TASK REQUIREMENTS — Each entry has to be reproduced in full, exactly as given.

### INPUT FOR THIS TASK ###

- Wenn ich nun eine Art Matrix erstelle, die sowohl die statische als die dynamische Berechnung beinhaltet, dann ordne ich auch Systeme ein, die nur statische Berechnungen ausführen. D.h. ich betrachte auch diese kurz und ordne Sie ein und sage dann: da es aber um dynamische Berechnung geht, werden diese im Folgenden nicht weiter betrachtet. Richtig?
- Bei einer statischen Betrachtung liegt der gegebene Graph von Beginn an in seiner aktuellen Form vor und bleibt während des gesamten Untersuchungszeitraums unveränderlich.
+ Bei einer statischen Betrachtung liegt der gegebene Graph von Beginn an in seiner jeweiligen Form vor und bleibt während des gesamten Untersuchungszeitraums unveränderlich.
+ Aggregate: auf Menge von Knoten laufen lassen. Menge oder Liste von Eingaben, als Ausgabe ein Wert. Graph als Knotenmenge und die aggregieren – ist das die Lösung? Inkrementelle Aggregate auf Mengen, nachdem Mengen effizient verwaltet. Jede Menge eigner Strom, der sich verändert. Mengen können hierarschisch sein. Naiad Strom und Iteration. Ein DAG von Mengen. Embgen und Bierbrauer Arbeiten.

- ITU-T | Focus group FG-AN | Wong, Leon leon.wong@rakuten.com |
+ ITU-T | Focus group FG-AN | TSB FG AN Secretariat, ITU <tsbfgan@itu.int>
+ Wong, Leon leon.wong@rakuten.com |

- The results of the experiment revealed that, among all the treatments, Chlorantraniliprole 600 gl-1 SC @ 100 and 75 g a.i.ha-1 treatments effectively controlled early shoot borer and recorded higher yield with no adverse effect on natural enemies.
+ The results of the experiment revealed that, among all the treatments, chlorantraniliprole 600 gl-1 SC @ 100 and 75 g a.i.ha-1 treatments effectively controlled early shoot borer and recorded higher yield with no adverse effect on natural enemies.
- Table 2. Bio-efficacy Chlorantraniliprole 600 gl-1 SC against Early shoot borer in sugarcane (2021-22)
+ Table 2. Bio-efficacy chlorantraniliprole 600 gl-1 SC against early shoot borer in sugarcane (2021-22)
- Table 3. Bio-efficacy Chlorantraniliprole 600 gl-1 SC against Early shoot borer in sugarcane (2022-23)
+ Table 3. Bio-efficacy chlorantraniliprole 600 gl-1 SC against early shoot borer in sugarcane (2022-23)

###

EXPECTED ANSWER —
- Wenn ich nun eine Art Matrix erstelle, die sowohl die statische als die dynamische Berechnung beinhaltet, dann ordne ich auch Systeme ein, die nur statische Berechnungen ausführen. D.h. ich betrachte auch diese kurz und ordne Sie ein und sage dann: da es aber um dynamische Berechnung geht, werden diese im Folgenden nicht weiter betrachtet. Richtig?
- Bei einer statischen Betrachtung liegt der gegebene Graph von Beginn an in seiner aktuellen Form vor und bleibt während des gesamten Untersuchungszeitraums unveränderlich.
+ Bei einer statischen Betrachtung liegt der gegebene Graph von Beginn an in seiner jeweiligen Form vor und bleibt während des gesamten Untersuchungszeitraums unveränderlich.
+ Aggregate: auf Menge von Knoten laufen lassen. Menge oder Liste von Eingaben, als Ausgabe ein Wert. Graph als Knotenmenge und die aggregieren – ist das die Lösung? Inkrementelle Aggregate auf Mengen, nachdem Mengen effizient verwaltet. Jede Menge eigner Strom, der sich verändert. Mengen können hierarschisch sein. Naiad Strom und Iteration. Ein DAG von Mengen. Embgen und Bierbrauer Arbeiten.

- ITU-T | Focus group FG-AN | Wong, Leon leon.wong@rakuten.com |
+ ITU-T | Focus group FG-AN | TSB FG AN Secretariat, ITU <tsbfgan@itu.int>
+ Wong, Leon leon.wong@rakuten.com |

- The results of the experiment revealed that, among all the treatments, Chlorantraniliprole 600 gl-1 SC @ 100 and 75 g a.i.ha-1 treatments effectively controlled early shoot borer and recorded higher yield with no adverse effect on natural enemies.
+ The results of the experiment revealed that, among all the treatments, chlorantraniliprole 600 gl-1 SC @ 100 and 75 g a.i.ha-1 treatments effectively controlled early shoot borer and recorded higher yield with no adverse effect on natural enemies.
- Table 2. Bio-efficacy Chlorantraniliprole 600 gl-1 SC against Early shoot borer in sugarcane (2021-22)
+ Table 2. Bio-efficacy chlorantraniliprole 600 gl-1 SC against early shoot borer in sugarcane (2021-22)
- Table 3. Bio-efficacy Chlorantraniliprole 600 gl-1 SC against Early shoot borer in sugarcane (2022-23)
+ Table 3. Bio-efficacy chlorantraniliprole 600 gl-1 SC against early shoot borer in sugarcane (2022-23)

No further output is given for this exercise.